Monday, May 18, 2009

20-Seiki Shônen Chapter 1 (20th Century Boys Chapter 1)

20-Seiki Shônen Chapter 1 (20th Century Boys Chapter 1)
Directed by Yukihiko Tsutsumi (Crying Out Love in the Center of the World)
Starring Toshiaki Karasawa (Casshern),Etsusi Toyokawa (Hula Girls)




I've destroyed the world many times before - - - and so have you. With crayon drawings on torn notebook paper. This is what us boys would do to give vent to the berserker rages of all our boyish imaginations. Gleefully, dementedly laying waste to civilizations, perhaps in secret hope of remaking the world from the rubble but this time to our prepubescent whims. Or maybe it was merely out of how diabolically fun blowing up imaginary cities can be. Not to mention drawing all the flamboyant, impossible monsters that blew them up.

Back in the 20th century, flying a 747 into a skyscraper as a terrorist plot rang with similarly feverish delirium- - - crayon drawings on torn notebook paper. That was just nine years ago. Not that you need to be told but this is the world we woke up to after the millennium changed hands- - - boyhood annihilation fantasies as real world genocide scenarios with wackos for architects bent on remaking the world to their whims. Fucked up doesn't quite cover it.
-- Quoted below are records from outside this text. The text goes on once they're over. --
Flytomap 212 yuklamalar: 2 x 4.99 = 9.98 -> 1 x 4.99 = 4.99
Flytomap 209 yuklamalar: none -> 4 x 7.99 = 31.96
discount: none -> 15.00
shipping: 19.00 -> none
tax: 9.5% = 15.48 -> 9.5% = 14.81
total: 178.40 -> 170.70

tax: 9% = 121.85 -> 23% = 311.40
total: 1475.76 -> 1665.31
And taken one way, Naoki Urusawa's immense manga 20th Century Boys , filtrated as it is through this grand pop sieve of weird viruses and giant robots and shadowy cults, is all about what life is like in this new world we live in, which is what life was like in the old world we lived in except it's more fitful and more rickety and more prone to toxic absurdities.

Taken another way, it's about the vagaries of obsolesence , the way those of us whose destinies have passed us by flail for some kind of bearing in a world that doesn't give a shit like it used to, if it did at all. And the possible devastations getting stuck in the past can wreak on the future. That T. Rex song - - - "I'm your toy, your 20th century boy" - - - has a riff so mighty you can believe how the kids here fell under it like a banner to signal changes. Fed by Marc Bolan's futuresexy androgyny, it was a song on the cusp of a world to come. The irony, of course, and the subtext Naoki is aiming for, is that today nothing sums someone up more as a relic of his time than calling him a 20th century boy.
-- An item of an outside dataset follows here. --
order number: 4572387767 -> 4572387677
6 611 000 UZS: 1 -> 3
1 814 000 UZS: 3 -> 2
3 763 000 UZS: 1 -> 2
Taken the same way and minus the millennial divide, this is what Stephen King's It was about, too - - - waking up in a present you didn't expect to wake up in that's agitated by a past that has come to collect. It's not as if it would take a genius to run them - - - the parallels between the two do glare and vibrate. There's the relentless toggling between two timelines. There's the childhood friends - - -boy dominant with a token girl - - - sputtering invisibly through a bland middle age. There's the banding together to thwart an enemy they may have unwittingly loosed. There's the epic sprawl - - -it starts in the '70s and ends in 2015. There's the turned-up volume to everything. Except it's not supernatural bunk Naoki cranks up.
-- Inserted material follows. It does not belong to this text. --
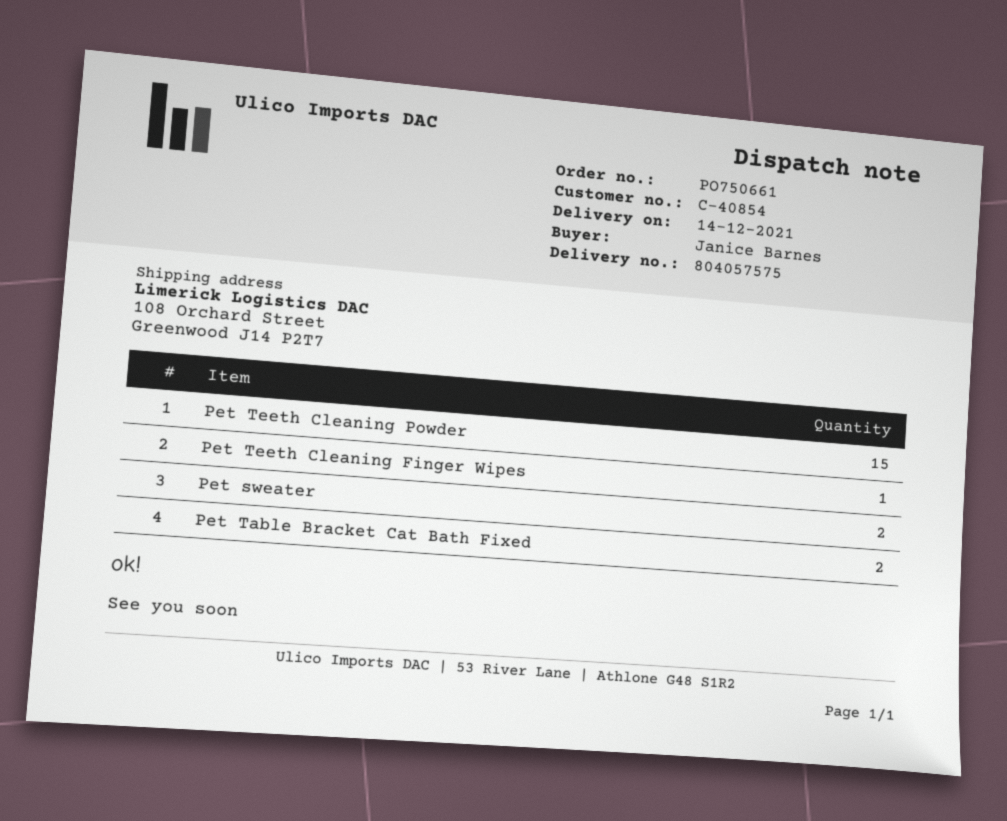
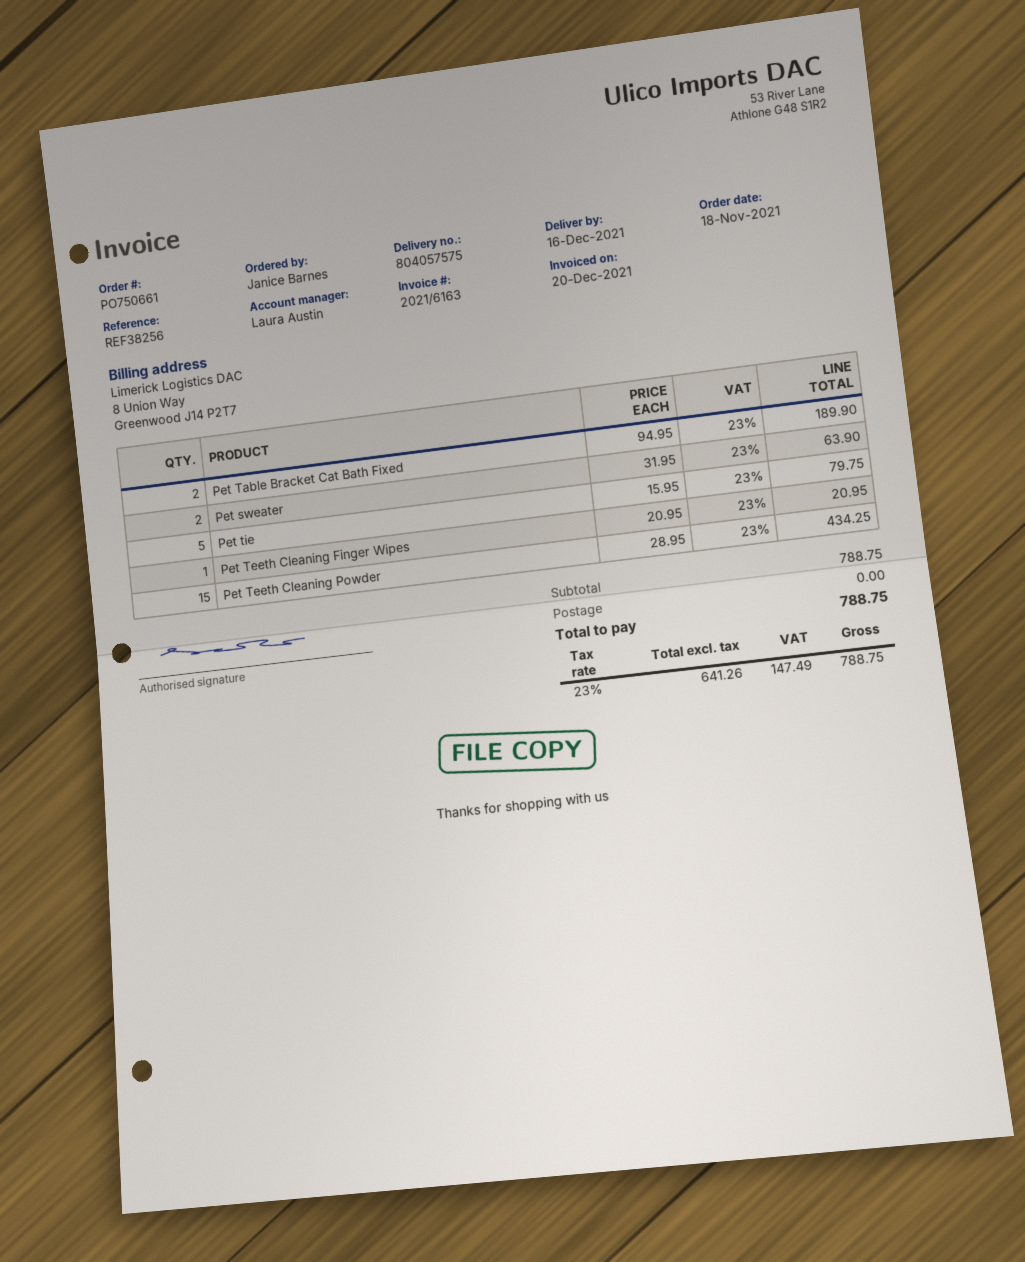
delivery date: 2021-12-14 -> 2021-12-16
Pet tie: none -> 5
He hews closer to the sort of boy detective sci-fic pop the younger Ray Bradbury and the younger Steven Spielberg proliferated but without lapsing into the dewy cloy they both tended to stoop to back then. And he's as fiendish as King is with story. It , of course, was massive, but also unwieldy and turgid and not the work you uphold to champion King - - - ominipotent turtles and gangbangs, WTF? 20th Century Boys is even more vast but manga always gives itself the room to stretch and breathe and not hurry that Americans seem chronically allergic to, and over its 24 volumes, it moves at a clip but paces its convolutions so it never really disintegrates into the gooey mess we're left with at the end of It.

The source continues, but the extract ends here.